╭─ Entries provided
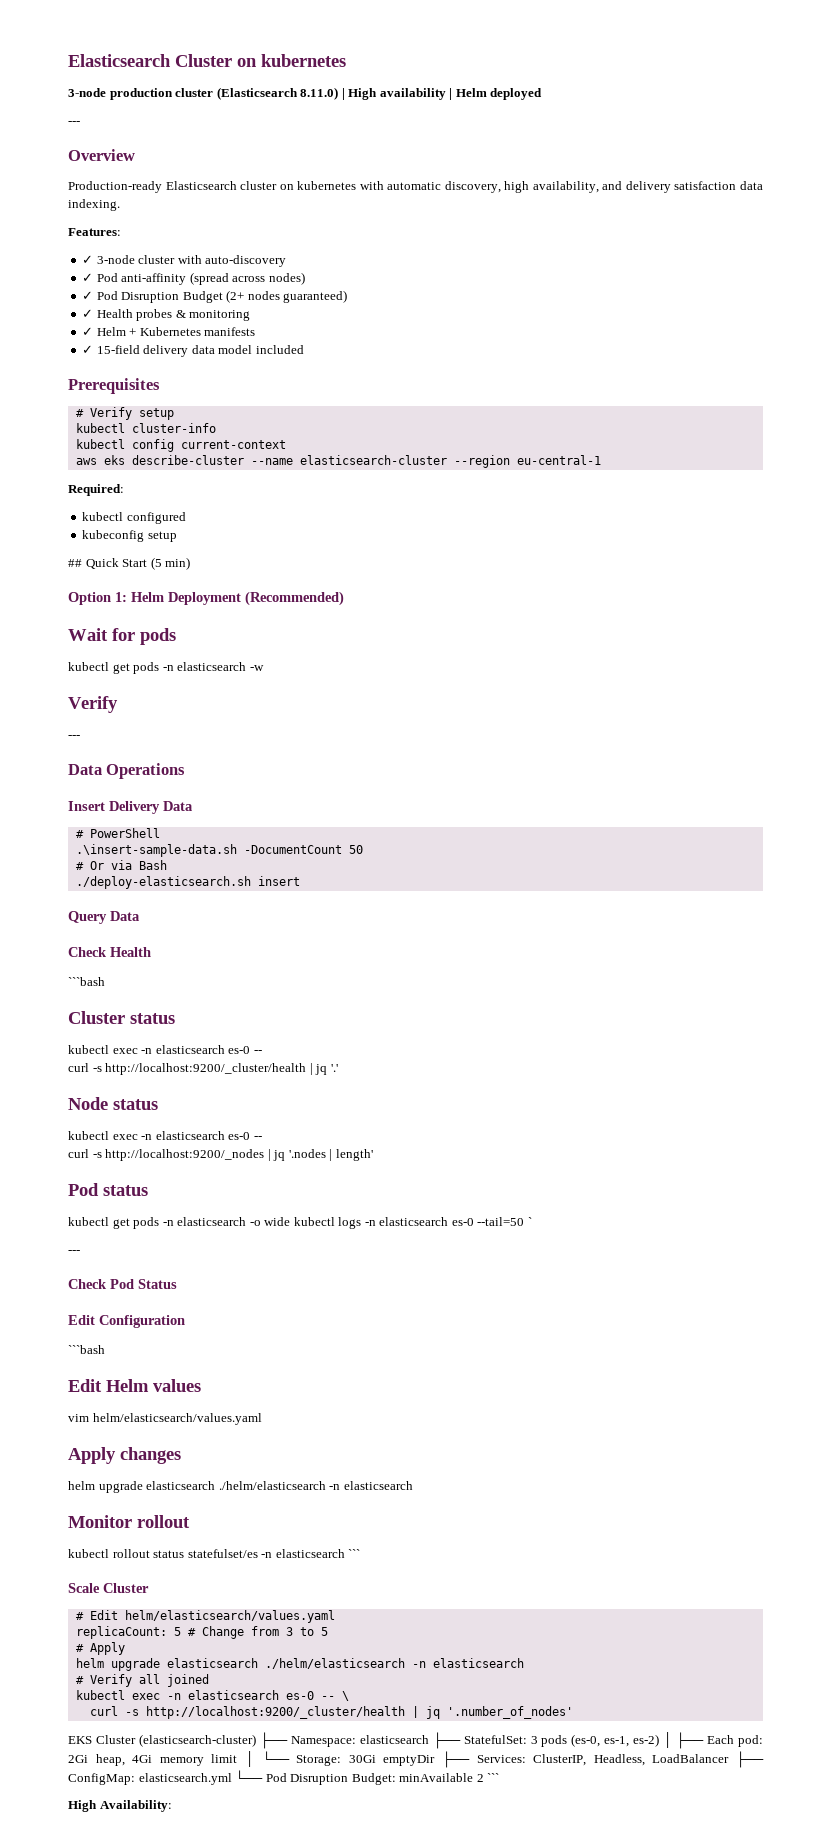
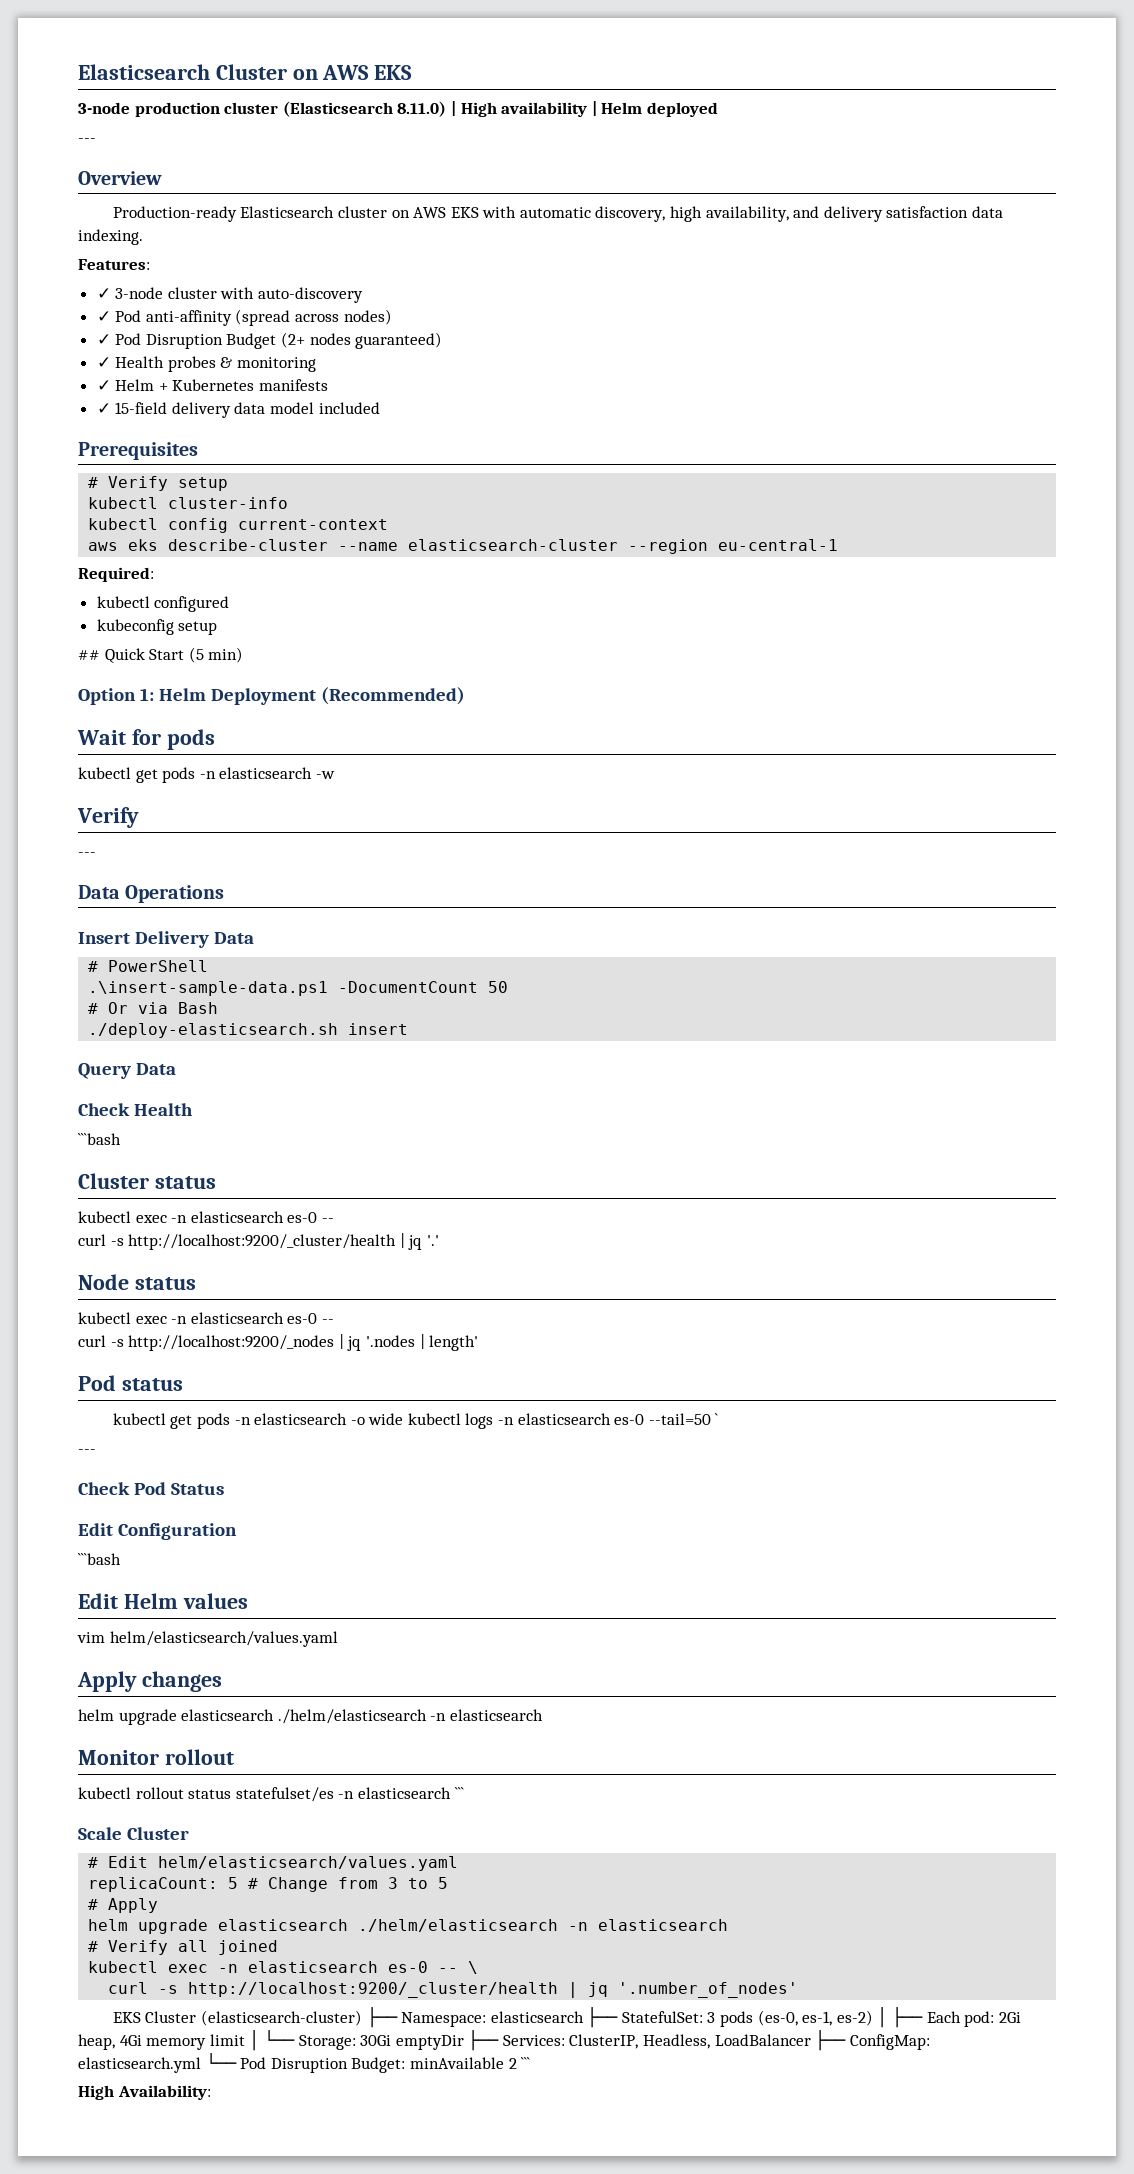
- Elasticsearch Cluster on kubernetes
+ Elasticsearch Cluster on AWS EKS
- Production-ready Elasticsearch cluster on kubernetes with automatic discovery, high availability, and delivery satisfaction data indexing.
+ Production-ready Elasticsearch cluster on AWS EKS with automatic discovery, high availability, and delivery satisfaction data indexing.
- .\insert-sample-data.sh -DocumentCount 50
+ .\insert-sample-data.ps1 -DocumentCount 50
╰─
[Exercise objective]:
Leaving out the pictures, output each line above exactly as it is.

[Reply]:
- Elasticsearch Cluster on kubernetes
+ Elasticsearch Cluster on AWS EKS
- Production-ready Elasticsearch cluster on kubernetes with automatic discovery, high availability, and delivery satisfaction data indexing.
+ Production-ready Elasticsearch cluster on AWS EKS with automatic discovery, high availability, and delivery satisfaction data indexing.
- .\insert-sample-data.sh -DocumentCount 50
+ .\insert-sample-data.ps1 -DocumentCount 50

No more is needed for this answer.